• _WHAT TO WORK ON_: Take the lines from the one with "font-style: italic ->" through the last line of the material below and write them out exactly, without any pictures.

• _EXTRACTED ENTRIES_:
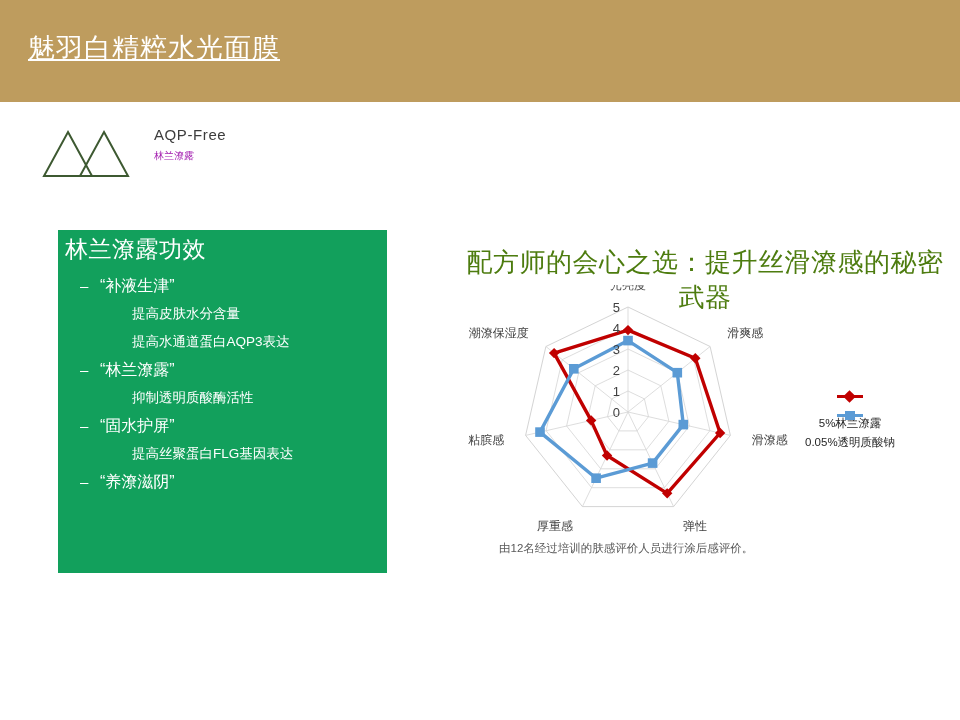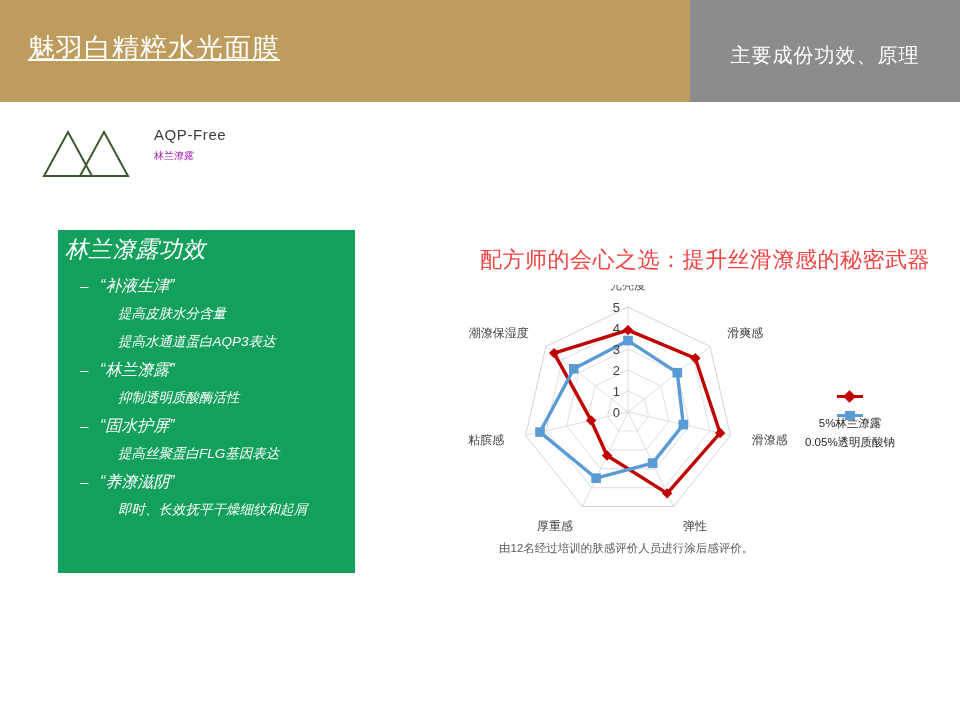"主要成份功效、原理" div { html: <div> <div>主要成份功效、原理</div> </div> -> none }
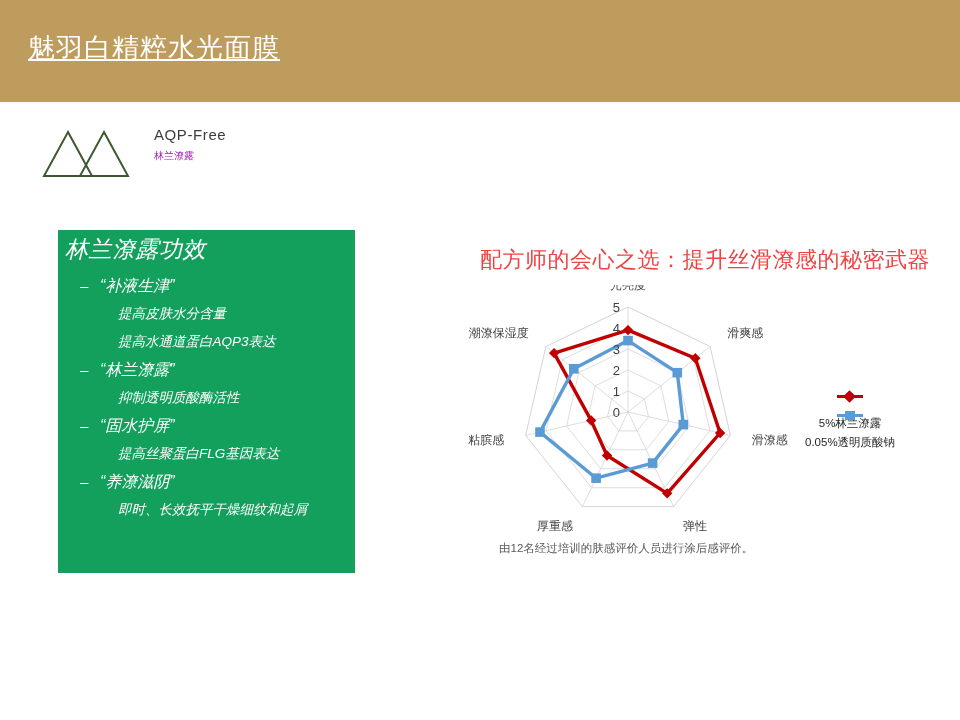"林兰潦露功效" #efficacy-panel { font-style: italic -> none; width: 297px -> 329px }
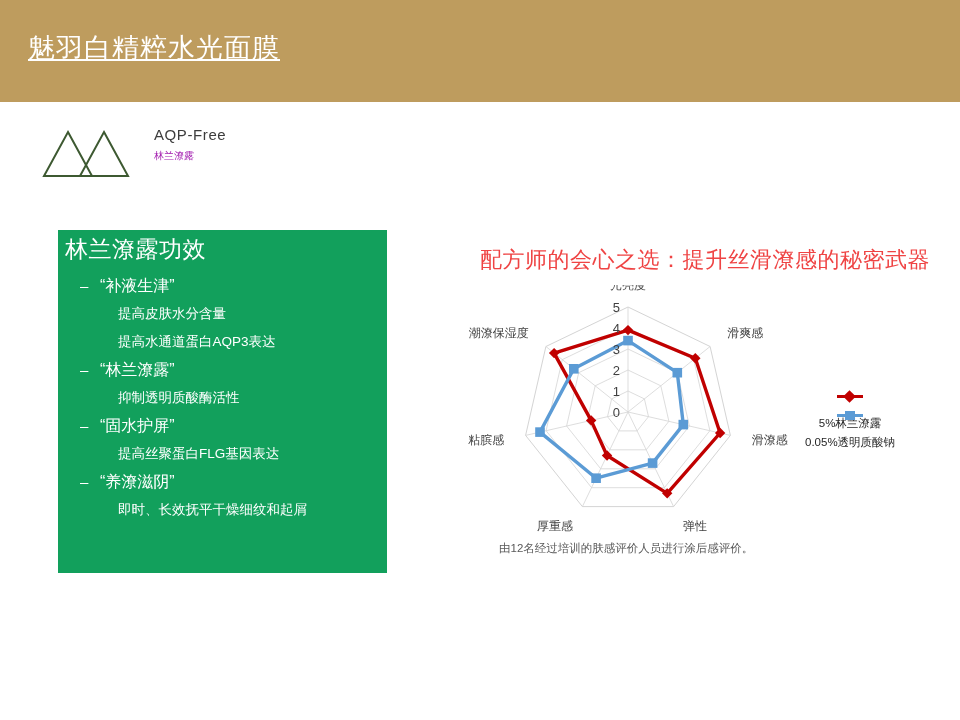"配方师的会心之选：提升丝滑潦感的秘密武器" #chart-title { color: #ef4444 -> #4d7c0f; font-size: 22px -> 26px }
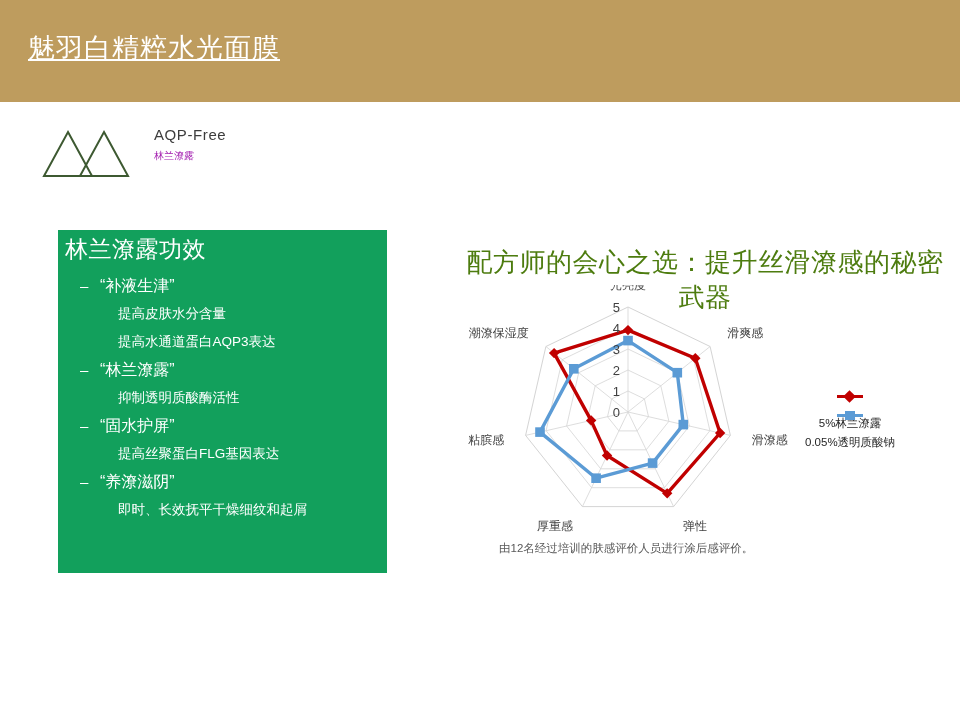"提高皮肤水分含量" .eff-sub { margin-left: none -> 14px }
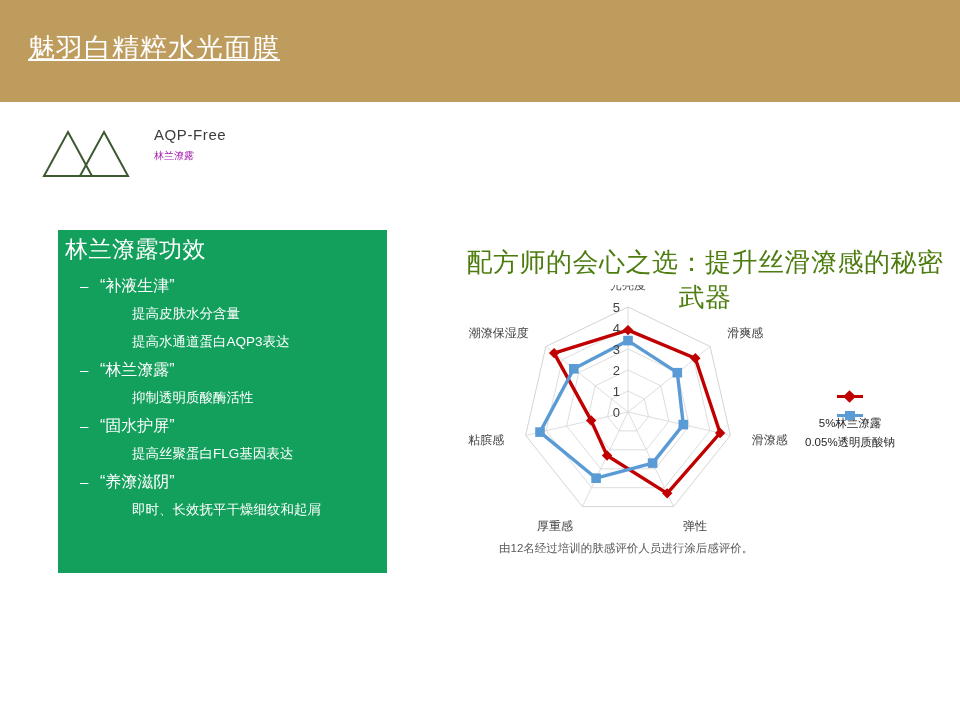"即时、长效抚平干燥细纹和起屑" div.eff-sub { html: <div>即时、长效抚平干燥细纹和起屑</div> -> none }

• _ANSWER SPACE_:
"林兰潦露功效" #efficacy-panel { font-style: italic -> none; width: 297px -> 329px }
"配方师的会心之选：提升丝滑潦感的秘密武器" #chart-title { color: #ef4444 -> #4d7c0f; font-size: 22px -> 26px }
"提高皮肤水分含量" .eff-sub { margin-left: none -> 14px }
"即时、长效抚平干燥细纹和起屑" div.eff-sub { html: <div>即时、长效抚平干燥细纹和起屑</div> -> none }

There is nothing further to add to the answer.